▸ **WHAT TO WORK ON**
Would you reproduce the whole listing exactly, minus its images?

▸ **DATA EXTRACT**
--------------------------------------------------

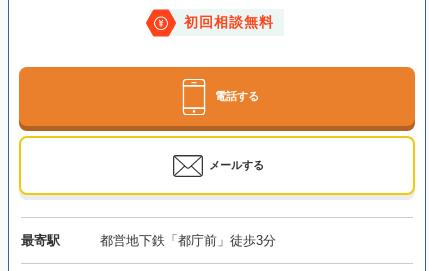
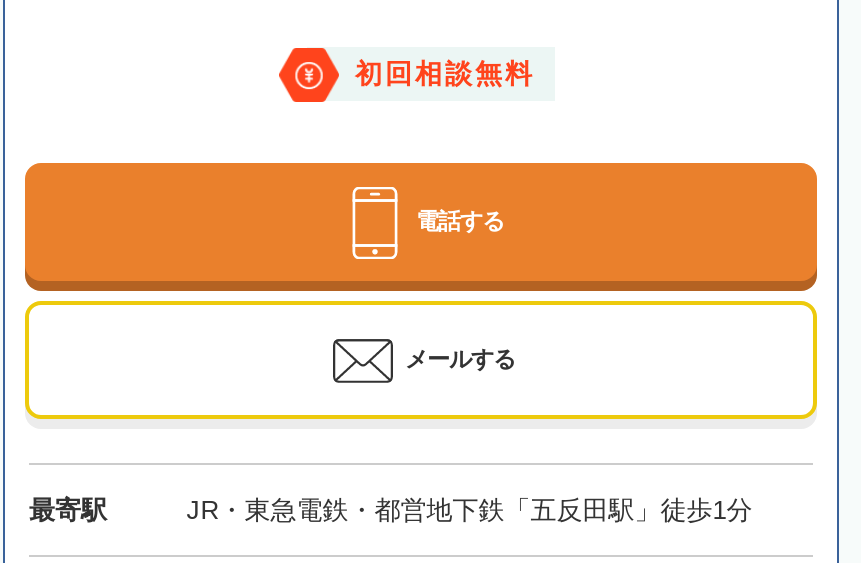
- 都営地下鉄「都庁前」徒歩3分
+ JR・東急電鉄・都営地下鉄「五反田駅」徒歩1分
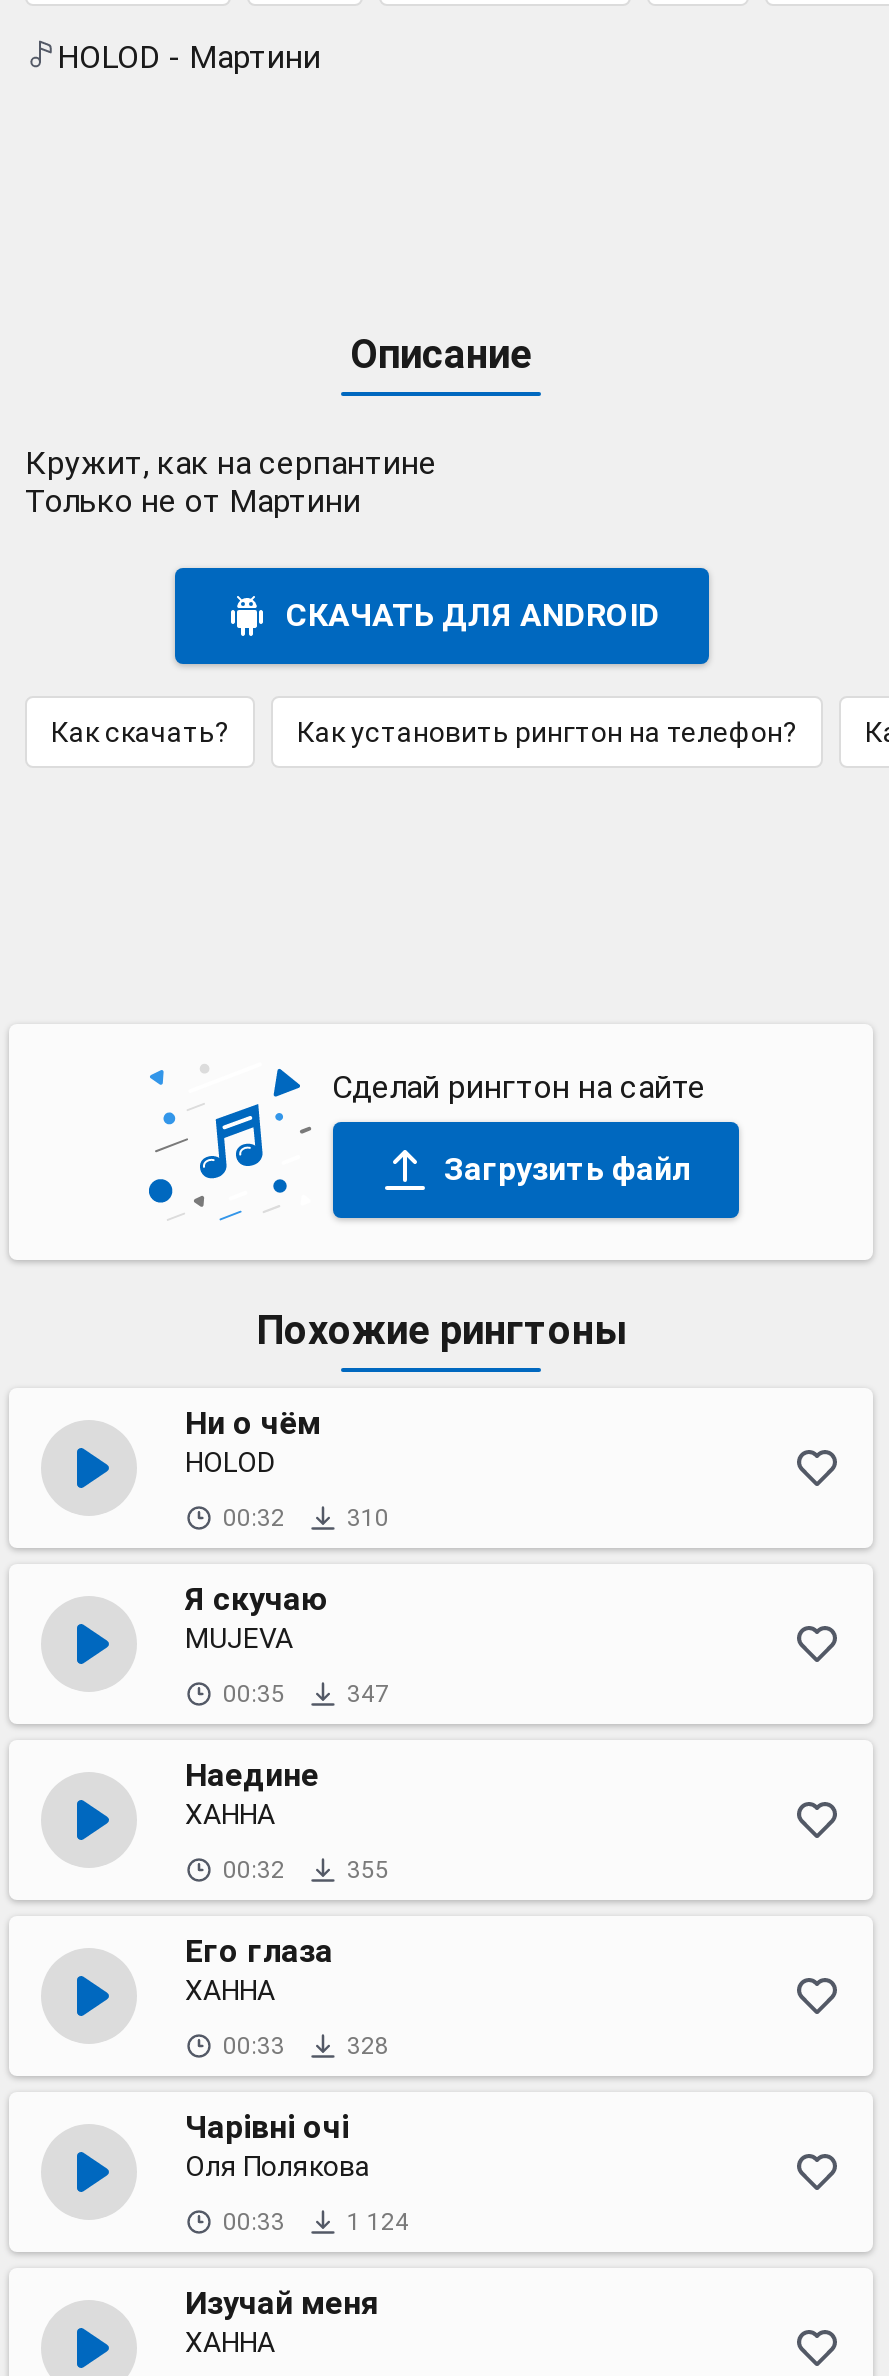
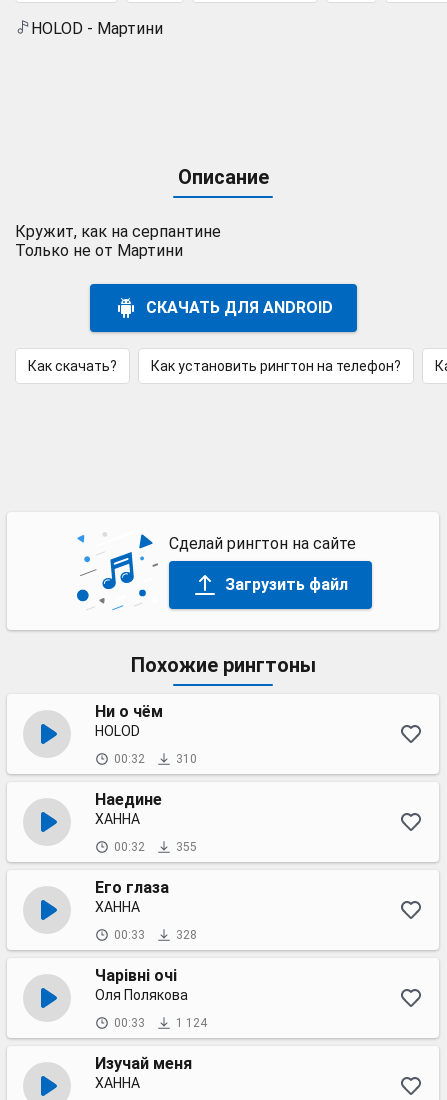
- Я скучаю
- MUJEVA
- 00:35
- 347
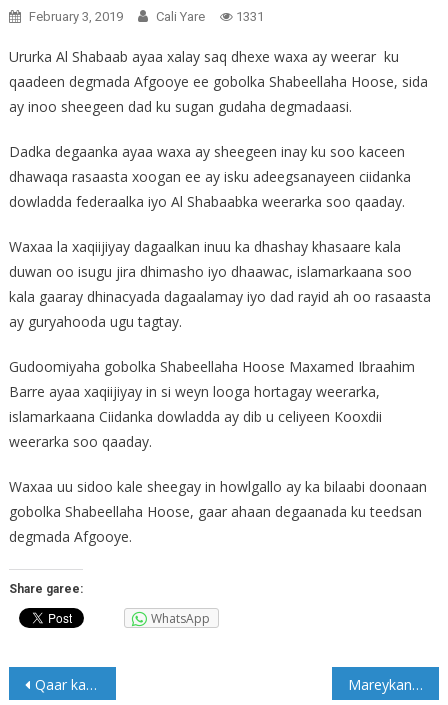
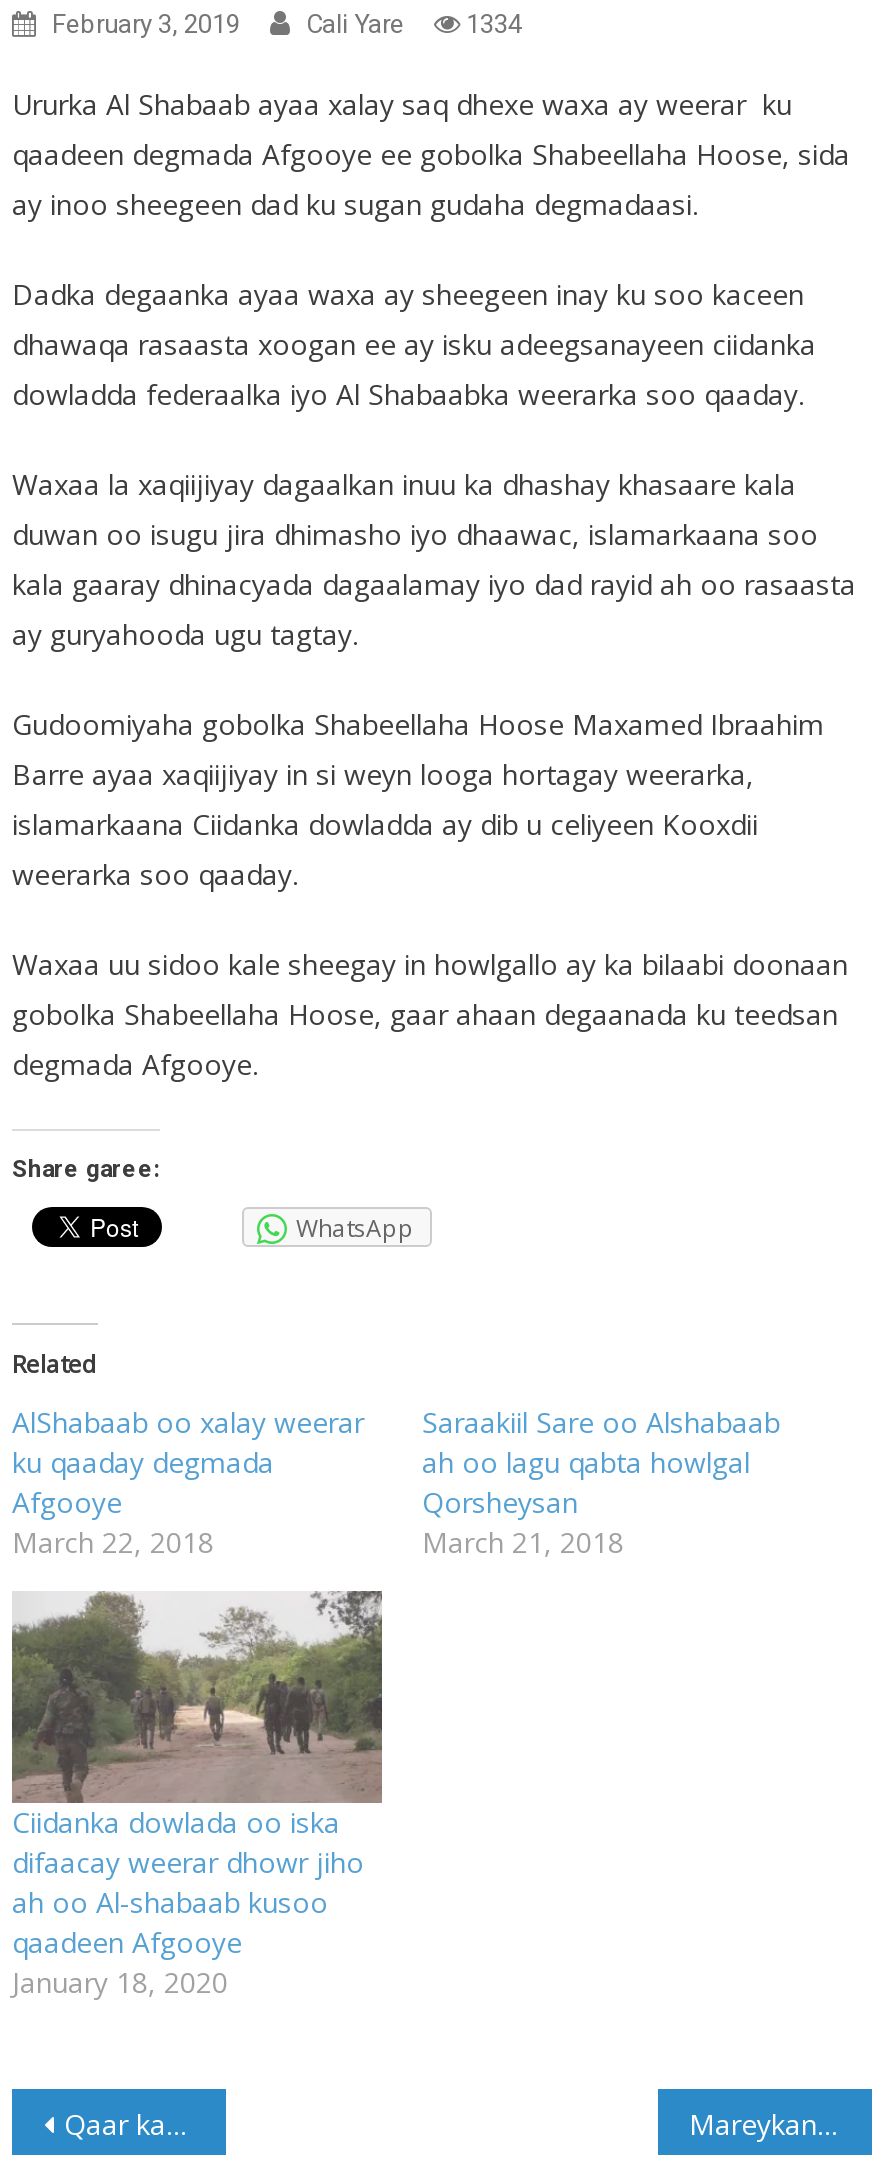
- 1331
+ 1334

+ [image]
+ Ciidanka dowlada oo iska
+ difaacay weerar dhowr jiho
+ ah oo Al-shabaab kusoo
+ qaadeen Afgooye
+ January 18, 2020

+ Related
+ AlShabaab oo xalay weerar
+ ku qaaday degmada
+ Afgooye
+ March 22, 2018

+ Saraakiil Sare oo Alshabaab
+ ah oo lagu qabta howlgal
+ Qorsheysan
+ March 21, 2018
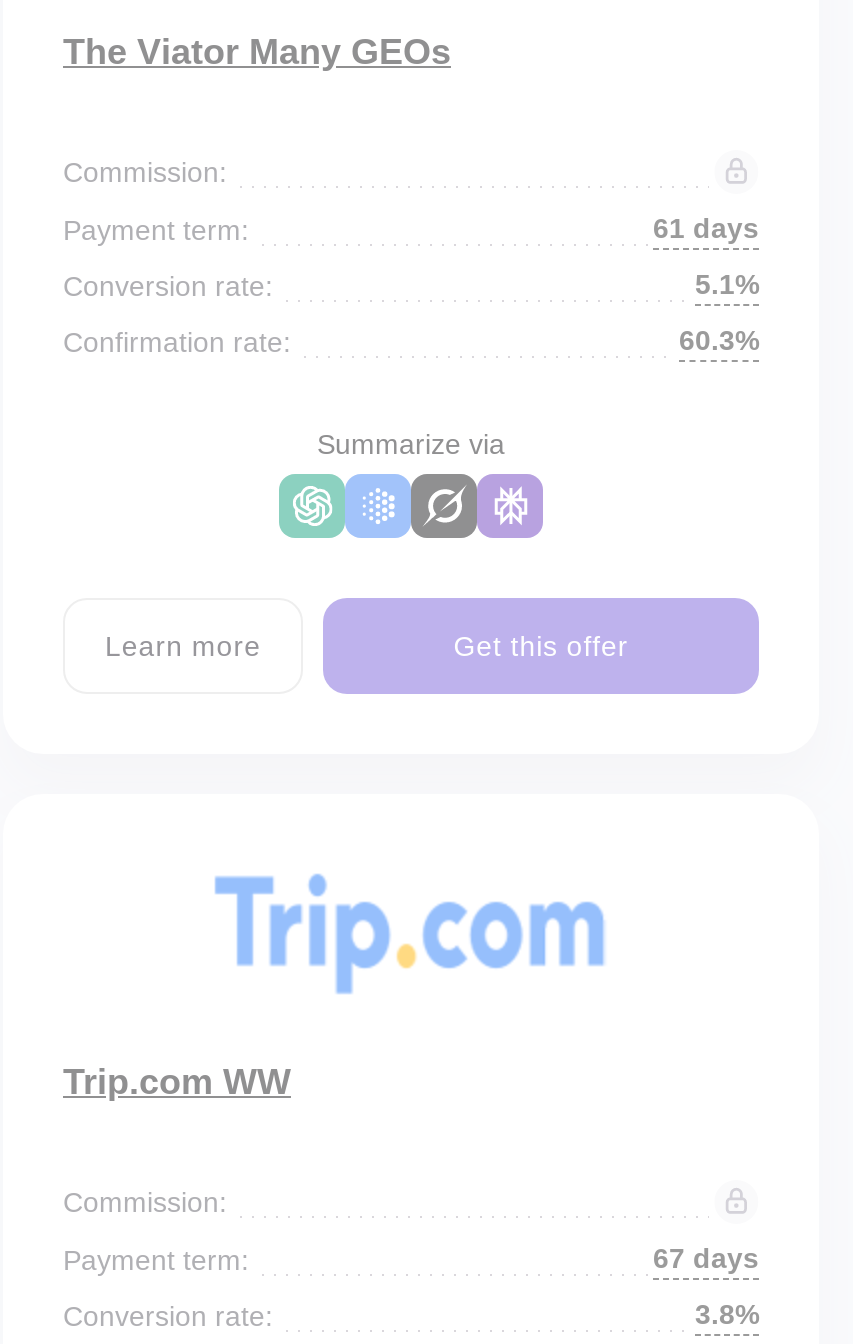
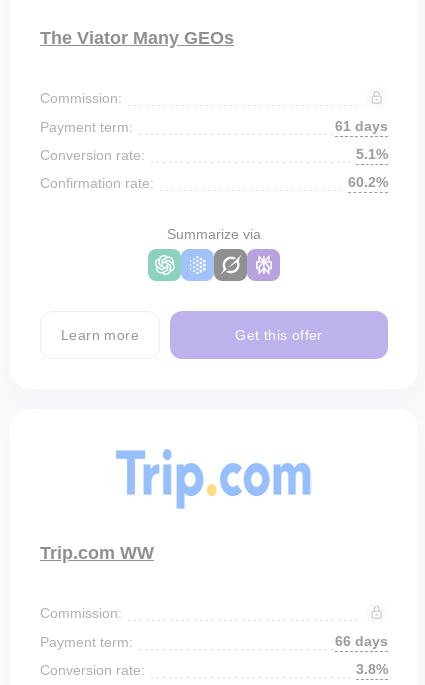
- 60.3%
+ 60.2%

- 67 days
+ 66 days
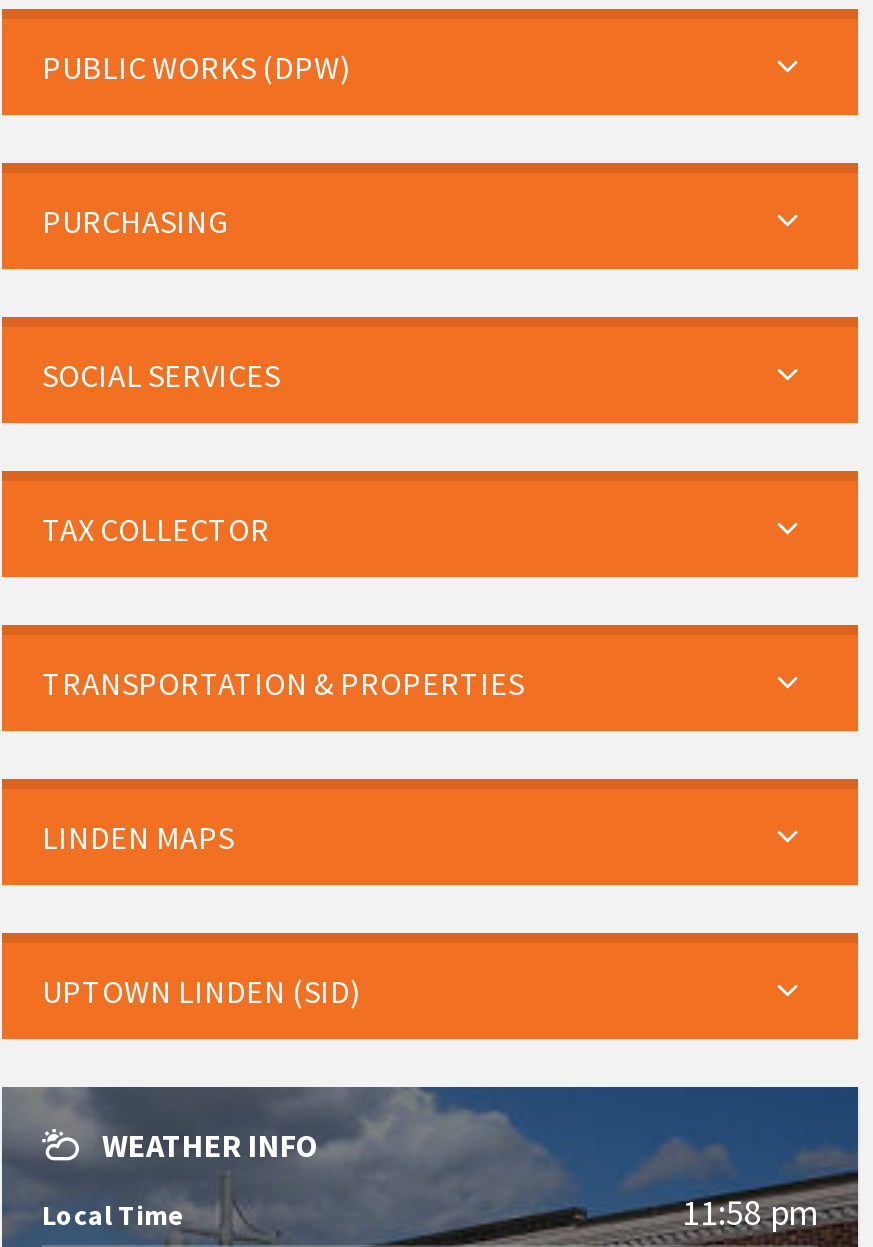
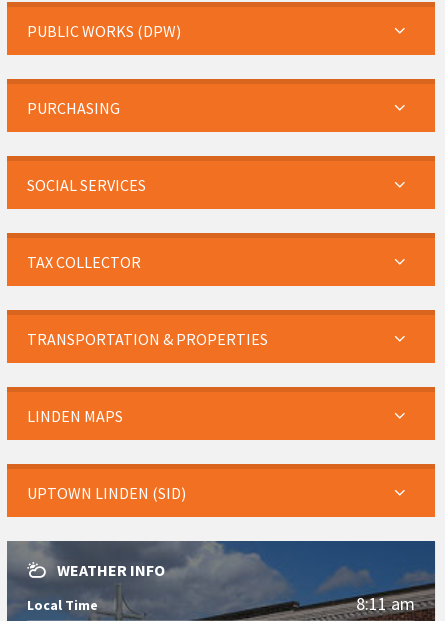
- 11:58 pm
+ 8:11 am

--------------------------------------------------

▸ **ANSWER AREA**
- 都営地下鉄「都庁前」徒歩3分
+ JR・東急電鉄・都営地下鉄「五反田駅」徒歩1分
- Я скучаю
- MUJEVA
- 00:35
- 347
- 1331
+ 1334

+ [image]
+ Ciidanka dowlada oo iska
+ difaacay weerar dhowr jiho
+ ah oo Al-shabaab kusoo
+ qaadeen Afgooye
+ January 18, 2020

+ Related
+ AlShabaab oo xalay weerar
+ ku qaaday degmada
+ Afgooye
+ March 22, 2018

+ Saraakiil Sare oo Alshabaab
+ ah oo lagu qabta howlgal
+ Qorsheysan
+ March 21, 2018
- 60.3%
+ 60.2%

- 67 days
+ 66 days
- 11:58 pm
+ 8:11 am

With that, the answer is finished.